- Lady de Sausmarez, 1920

President of the British Women's Work Association in Shanghai
- In office 1914–1919

Personal details
- Born: Annie Elizabeth Mann 1856 Wyham cum Cadeby, Lincolnshire, England
- Died: 15 March 1947 (aged 90–91) Guernsey
- Spouse: Sir Havilland de Sausmarez, 1st Baronet
- Occupation: Philanthropist

= Annie, Lady de Sausmarez =

British philanthropist (1856–1947)

Annie Elizabeth, Lady de Sausmarez, GBE ( Mann; 1856 – 15 March 1947) was a British philanthropist who was president of the British Women's Work Association in China from 1914 to 1919. For this she was appointed Dame Grand Cross of the Order of the British Empire (GBE) in the 1920 civilian war honours.

Sausmarez was born in Wyham cum Cadeby, Lincolnshire, England, the daughter of clergyman Frederick William Mann from Guernsey and Eleanor Mary Pattison from Yorkshire. She was the niece, through her mother, of Mark Pattison, an Oxford academic. The family moved to Guernsey when she was young.

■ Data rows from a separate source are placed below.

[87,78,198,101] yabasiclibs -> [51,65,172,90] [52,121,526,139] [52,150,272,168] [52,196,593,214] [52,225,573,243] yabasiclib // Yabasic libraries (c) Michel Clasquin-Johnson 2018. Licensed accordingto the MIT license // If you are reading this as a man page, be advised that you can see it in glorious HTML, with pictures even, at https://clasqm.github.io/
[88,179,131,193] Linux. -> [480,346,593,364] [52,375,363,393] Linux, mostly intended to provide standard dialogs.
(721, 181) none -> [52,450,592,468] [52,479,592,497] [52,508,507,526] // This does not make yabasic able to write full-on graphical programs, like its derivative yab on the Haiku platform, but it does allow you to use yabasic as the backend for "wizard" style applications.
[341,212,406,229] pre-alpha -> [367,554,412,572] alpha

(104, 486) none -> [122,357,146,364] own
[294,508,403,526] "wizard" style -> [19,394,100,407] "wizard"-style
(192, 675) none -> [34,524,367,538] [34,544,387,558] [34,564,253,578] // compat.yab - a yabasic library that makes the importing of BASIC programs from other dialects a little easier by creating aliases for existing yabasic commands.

In 1897, Sausmarez married Guernseyman Havilland de Sausmarez, a judge in the Foreign Office Judicial Service. He was a judge of the British Supreme Consular Court in the Ottoman Empire until 1905, when he was knighted and appointed judge of the British Supreme Court for China and Korea (based in Shanghai).

Between 1914 and 1919, Sausmarez served as president of the British Women's Work Association in Shanghai. She organized the war effort to supply British troops with bandages and clothing in September 1914 and by November had organized the Work Association's first shipment. Under her leadership, "hundreds of thousands of bandages, dressings, and hospital garments" were sent to troops serving in Mesopotamia during the war. For her service to the war effort, she was honoured as a Dame Grand Cross of the Order of the British Empire (GBE) in 1920.

They lived in Shanghai until 1920, when they returned to Guernsey, where Sir Havilland served as Bailiff of Guernsey from 1922 to 1929. Sir Havilland died on 5 March 1941. They did not have any children. Lady de Sausmarez died at her home in Guernsey, aged 90, on 15 March 1947 and was cremated after her services at St Martin's Parish Church, Guernsey on 18 March.